# Restaurant advice - Big Island



## CatLovers (Oct 29, 2010)

Our good friends are traveling with us to the Big Island and will be renewing their marriage vows for their 30th anniversary on November 9.  After the sunset ceremony on Kuki'o Beach right in front of the Four Seasons Resort, we're planning on taking them to dinner to celebrate.

I have made a reservation at the Pahu ia Restaurant right in the Four Seasons but TripAdvisor has mixed reviews on this place.  Do any TUGgers have another recommendation?  We are not staying at the Four Seasons and we will of course have vehicles so driving will not be a problem.  We want to make this a very special evening for them, so I'd really appreciate some suggestions.


----------



## nazclk (Oct 29, 2010)

*Restaurant*

You could take them to Roy's in the King's Shops at Waikoloa if it's still open. 
Also there is a place that I liked when we  were last on the Big Island 2 years ago called Jamison's on Allii Drive which sits right on the ocean. 

If you want to go for a drive and have an excellent dinner, drive to Waimea and go to Merriman's.  One of the best dinners we had on the big island


----------



## Sandy VDH (Oct 29, 2010)

I would second Roy's.  This is one of the original Roy locations before it became a franchise operation and moved to the mainland.

We ate there a month ago and it was great.


----------



## CatLovers (Oct 29, 2010)

Is Roy's "fancy" enough?  

I think you know what I mean -- normally we are very casual people, but this is one night when I want to go all out.


----------



## epicenter800 (Oct 29, 2010)

Brown's Beach House at the Fairmont Orchid


----------



## Luanne (Oct 29, 2010)

No, to Roy's.  Good food, but VERY loud and the setting is nothing special.

We celebrated our dd's 21st birthday at the Pahu i`a restaurant at the Four Seasons.  We thought it was wonderful.  

We've also had excellent dinners at Brown's (Fairmont Orchid) and the Canoe House (Mauna Lani).


----------



## lynne (Oct 29, 2010)

Luanne said:


> No, to Roy's.  Good food, but VERY loud and the setting is nothing special.
> 
> We celebrated our dd's 21st birthday at the Pahu i`a restaurant at the Four Seasons.  We thought it was wonderful.
> 
> We've also had excellent dinners at Brown's (Fairmont Orchid) and the Canoe House (Mauna Lani).



Agree completely with Luanne,

Roy's is too noisy in a shopping complex - Both Brown's and Canoe House have a romantic setting with wonderful service and great menus.   If you make a reservation at either, let them know it is a special occasion.

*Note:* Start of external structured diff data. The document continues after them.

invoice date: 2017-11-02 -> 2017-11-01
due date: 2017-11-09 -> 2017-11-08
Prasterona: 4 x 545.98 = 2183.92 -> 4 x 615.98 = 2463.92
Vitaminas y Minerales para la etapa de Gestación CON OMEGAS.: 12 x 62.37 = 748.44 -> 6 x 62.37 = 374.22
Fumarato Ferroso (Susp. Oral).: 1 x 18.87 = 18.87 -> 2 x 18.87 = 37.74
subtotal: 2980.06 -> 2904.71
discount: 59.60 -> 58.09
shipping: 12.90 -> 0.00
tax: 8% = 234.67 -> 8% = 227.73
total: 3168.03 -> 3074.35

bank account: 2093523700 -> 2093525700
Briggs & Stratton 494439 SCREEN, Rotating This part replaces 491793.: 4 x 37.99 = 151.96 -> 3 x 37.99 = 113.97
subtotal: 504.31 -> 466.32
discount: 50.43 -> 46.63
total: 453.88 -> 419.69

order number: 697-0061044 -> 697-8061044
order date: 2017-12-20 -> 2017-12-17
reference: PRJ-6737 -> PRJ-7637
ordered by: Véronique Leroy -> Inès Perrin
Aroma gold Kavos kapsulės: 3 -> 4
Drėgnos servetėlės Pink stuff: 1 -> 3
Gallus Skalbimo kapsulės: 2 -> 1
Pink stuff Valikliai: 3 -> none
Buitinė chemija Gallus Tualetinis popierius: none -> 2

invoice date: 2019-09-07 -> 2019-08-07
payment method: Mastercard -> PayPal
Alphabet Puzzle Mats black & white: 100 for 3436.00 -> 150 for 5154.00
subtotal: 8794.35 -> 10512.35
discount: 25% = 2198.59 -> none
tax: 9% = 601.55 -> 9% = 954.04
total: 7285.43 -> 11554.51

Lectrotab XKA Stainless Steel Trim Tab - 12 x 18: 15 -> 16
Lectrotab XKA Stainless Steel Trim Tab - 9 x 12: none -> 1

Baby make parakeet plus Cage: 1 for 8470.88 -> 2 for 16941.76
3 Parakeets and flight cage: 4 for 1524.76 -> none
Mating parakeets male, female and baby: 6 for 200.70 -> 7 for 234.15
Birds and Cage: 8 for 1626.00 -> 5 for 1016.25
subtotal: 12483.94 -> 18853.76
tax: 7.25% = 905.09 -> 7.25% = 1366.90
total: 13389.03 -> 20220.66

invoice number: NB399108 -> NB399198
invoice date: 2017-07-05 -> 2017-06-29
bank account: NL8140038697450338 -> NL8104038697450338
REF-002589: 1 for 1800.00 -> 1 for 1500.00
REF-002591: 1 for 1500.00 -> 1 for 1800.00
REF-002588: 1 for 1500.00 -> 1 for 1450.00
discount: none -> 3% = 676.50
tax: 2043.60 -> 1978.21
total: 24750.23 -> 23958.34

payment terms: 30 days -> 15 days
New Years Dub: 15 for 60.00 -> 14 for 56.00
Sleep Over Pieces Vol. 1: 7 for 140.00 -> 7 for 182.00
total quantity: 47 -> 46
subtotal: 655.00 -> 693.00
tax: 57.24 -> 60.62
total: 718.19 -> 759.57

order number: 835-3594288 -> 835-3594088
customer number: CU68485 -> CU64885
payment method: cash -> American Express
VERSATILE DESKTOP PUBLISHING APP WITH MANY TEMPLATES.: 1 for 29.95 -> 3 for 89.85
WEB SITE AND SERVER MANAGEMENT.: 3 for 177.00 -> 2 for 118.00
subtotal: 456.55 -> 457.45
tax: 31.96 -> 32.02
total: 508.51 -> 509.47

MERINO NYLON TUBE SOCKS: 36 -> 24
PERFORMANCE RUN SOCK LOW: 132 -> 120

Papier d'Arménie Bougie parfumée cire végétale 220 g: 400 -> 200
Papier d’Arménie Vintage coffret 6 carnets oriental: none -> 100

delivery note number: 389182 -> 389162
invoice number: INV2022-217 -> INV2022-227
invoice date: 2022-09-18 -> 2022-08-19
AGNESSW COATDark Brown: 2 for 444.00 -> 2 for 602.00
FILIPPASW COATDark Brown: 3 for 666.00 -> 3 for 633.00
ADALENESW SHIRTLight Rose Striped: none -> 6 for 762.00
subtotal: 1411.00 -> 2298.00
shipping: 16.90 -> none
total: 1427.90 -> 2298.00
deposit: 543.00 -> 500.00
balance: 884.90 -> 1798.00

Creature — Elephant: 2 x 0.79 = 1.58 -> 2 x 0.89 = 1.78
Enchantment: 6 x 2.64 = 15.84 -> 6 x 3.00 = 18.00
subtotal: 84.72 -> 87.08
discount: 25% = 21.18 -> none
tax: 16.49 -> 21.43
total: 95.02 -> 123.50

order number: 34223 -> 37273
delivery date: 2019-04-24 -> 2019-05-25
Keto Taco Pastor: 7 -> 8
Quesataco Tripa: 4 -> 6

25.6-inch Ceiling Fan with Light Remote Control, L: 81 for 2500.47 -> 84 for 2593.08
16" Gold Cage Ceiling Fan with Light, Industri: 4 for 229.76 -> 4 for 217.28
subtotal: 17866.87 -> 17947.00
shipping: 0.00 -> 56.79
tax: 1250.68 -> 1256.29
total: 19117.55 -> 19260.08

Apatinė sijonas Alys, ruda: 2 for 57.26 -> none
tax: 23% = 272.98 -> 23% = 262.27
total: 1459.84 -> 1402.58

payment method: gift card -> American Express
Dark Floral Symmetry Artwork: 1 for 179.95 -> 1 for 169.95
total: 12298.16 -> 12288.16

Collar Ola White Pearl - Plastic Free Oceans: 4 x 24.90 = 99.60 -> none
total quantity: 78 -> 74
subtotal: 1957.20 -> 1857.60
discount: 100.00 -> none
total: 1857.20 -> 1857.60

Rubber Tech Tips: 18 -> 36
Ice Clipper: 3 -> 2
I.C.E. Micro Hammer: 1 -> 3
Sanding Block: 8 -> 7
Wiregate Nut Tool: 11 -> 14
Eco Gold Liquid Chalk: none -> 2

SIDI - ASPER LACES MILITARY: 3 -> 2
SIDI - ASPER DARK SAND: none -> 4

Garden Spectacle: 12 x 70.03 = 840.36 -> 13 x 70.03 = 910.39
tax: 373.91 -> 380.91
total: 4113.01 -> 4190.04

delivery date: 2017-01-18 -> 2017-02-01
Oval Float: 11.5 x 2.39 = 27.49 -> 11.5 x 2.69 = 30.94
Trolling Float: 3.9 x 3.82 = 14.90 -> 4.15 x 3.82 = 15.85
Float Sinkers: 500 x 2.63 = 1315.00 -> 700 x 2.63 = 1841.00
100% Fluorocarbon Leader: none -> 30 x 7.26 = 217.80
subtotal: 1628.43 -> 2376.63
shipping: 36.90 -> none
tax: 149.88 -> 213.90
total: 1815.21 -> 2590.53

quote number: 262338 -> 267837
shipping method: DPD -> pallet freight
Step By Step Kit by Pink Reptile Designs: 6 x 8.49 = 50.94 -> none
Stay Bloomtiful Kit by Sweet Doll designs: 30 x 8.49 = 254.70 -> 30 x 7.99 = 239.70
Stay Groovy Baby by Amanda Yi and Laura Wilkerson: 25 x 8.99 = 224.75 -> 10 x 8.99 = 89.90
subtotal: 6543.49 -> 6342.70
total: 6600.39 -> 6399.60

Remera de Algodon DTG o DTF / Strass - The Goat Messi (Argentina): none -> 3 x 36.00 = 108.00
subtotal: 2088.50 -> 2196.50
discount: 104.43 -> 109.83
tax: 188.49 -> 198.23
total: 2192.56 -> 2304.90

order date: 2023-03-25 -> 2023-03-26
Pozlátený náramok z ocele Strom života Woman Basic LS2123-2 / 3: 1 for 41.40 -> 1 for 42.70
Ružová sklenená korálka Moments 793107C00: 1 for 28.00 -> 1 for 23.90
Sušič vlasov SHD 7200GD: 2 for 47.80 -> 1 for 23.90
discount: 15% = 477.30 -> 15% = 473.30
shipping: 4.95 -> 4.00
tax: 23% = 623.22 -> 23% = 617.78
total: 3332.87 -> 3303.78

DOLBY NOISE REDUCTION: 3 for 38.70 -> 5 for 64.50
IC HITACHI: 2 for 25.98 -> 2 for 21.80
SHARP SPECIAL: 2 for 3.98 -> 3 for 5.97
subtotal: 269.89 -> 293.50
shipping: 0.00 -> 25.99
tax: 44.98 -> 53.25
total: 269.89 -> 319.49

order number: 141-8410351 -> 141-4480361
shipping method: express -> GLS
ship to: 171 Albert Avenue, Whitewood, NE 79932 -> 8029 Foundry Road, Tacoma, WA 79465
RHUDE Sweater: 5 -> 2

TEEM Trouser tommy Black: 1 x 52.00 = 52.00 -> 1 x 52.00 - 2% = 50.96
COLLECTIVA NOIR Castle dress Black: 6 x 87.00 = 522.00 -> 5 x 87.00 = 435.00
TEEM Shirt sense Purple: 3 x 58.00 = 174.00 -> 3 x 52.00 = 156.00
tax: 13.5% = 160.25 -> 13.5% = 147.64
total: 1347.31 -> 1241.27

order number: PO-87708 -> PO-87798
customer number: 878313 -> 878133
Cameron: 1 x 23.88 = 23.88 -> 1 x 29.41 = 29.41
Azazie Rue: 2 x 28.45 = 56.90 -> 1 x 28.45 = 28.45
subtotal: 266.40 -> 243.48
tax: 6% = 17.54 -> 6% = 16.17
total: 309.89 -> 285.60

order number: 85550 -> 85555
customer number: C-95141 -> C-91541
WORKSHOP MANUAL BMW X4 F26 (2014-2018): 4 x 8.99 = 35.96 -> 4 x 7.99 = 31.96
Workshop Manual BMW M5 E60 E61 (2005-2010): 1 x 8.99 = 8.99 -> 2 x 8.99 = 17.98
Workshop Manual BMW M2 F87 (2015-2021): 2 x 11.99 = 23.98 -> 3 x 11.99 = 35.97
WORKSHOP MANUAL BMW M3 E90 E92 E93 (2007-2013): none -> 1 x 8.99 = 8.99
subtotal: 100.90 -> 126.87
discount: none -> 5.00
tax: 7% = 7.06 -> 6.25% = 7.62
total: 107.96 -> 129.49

I also would not rule out Pahu i`a at the Four Seasons.  I do not believe you will be disappointed with any of the three choices.


----------



## J&N (Oct 29, 2010)

*Romantic*

I would go to the Canoe House at the Mauna Lani Resort.  If you want them to have a romantic dinner by the ocean this is the place.  You can request a table in front so you won't have any tables between you and the ocean.  If you get there before sunset you will see the lighting of the Tiki lights which is done in great Hawaii fashion.  We went there last year to celebrate out best friends aniversary and it was a very nice experience.  It's great for pictures with ocean in the background.  It will be an evening to remember.


----------



## Luanne (Oct 29, 2010)

J&N said:


> I would go to the Canoe House at the Mauna Lani Resort.  If you want them to have a romantic dinner by the ocean this is the place.  You can request a table in front so you won't have any tables between you and the ocean.  If you get there before sunset you will see the lighting of the Tiki lights which is done in great Hawaii fashion.  We went there last year to celebrate out best friends aniversary and it was a very nice experience.  It's great for pictures with ocean in the background.  It will be an evening to remember.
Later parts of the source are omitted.